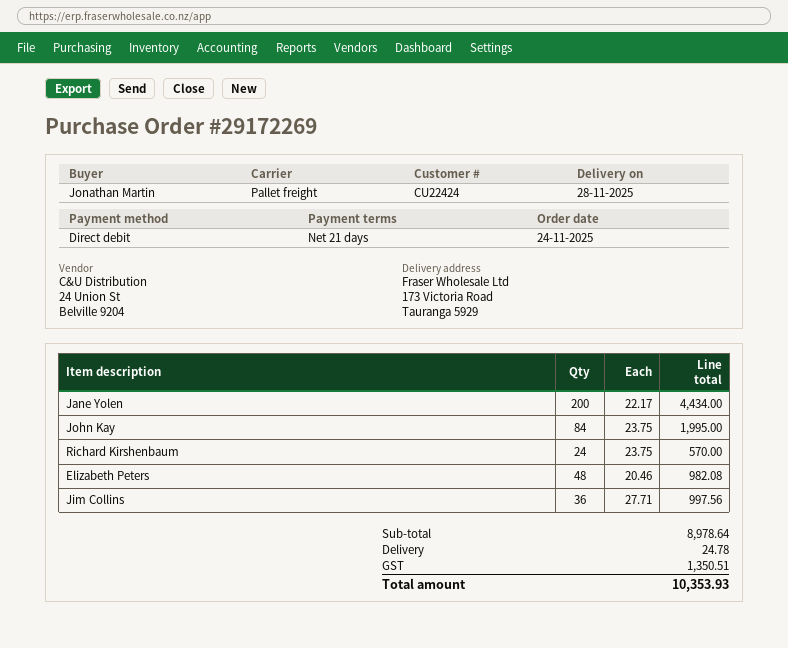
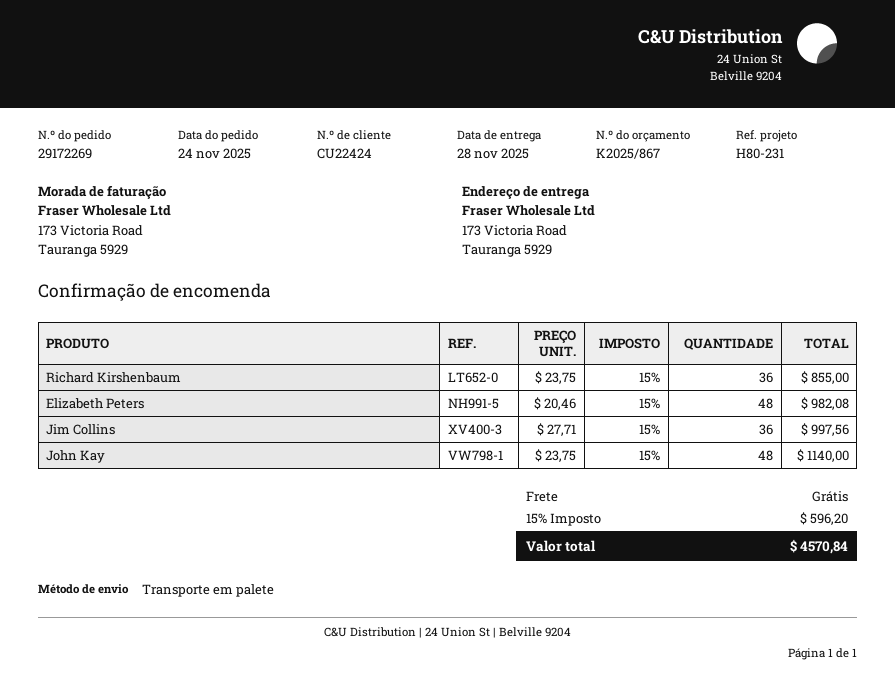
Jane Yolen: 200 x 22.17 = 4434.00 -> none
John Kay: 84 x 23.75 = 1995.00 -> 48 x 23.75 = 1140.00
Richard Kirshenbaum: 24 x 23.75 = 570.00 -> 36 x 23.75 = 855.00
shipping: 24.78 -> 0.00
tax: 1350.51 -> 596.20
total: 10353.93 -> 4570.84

########################################

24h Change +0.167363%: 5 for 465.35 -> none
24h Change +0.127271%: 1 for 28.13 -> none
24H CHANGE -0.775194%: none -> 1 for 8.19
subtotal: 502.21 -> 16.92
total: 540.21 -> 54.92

########################################

What the task requires:
Restate word for word the entries above from the line with "shipping: 24.78 -> 0.00" through the line with "total: 10353.93 -> 4570.84", inclusive, leaving out everything else.

Answer below:
shipping: 24.78 -> 0.00
tax: 1350.51 -> 596.20
total: 10353.93 -> 4570.84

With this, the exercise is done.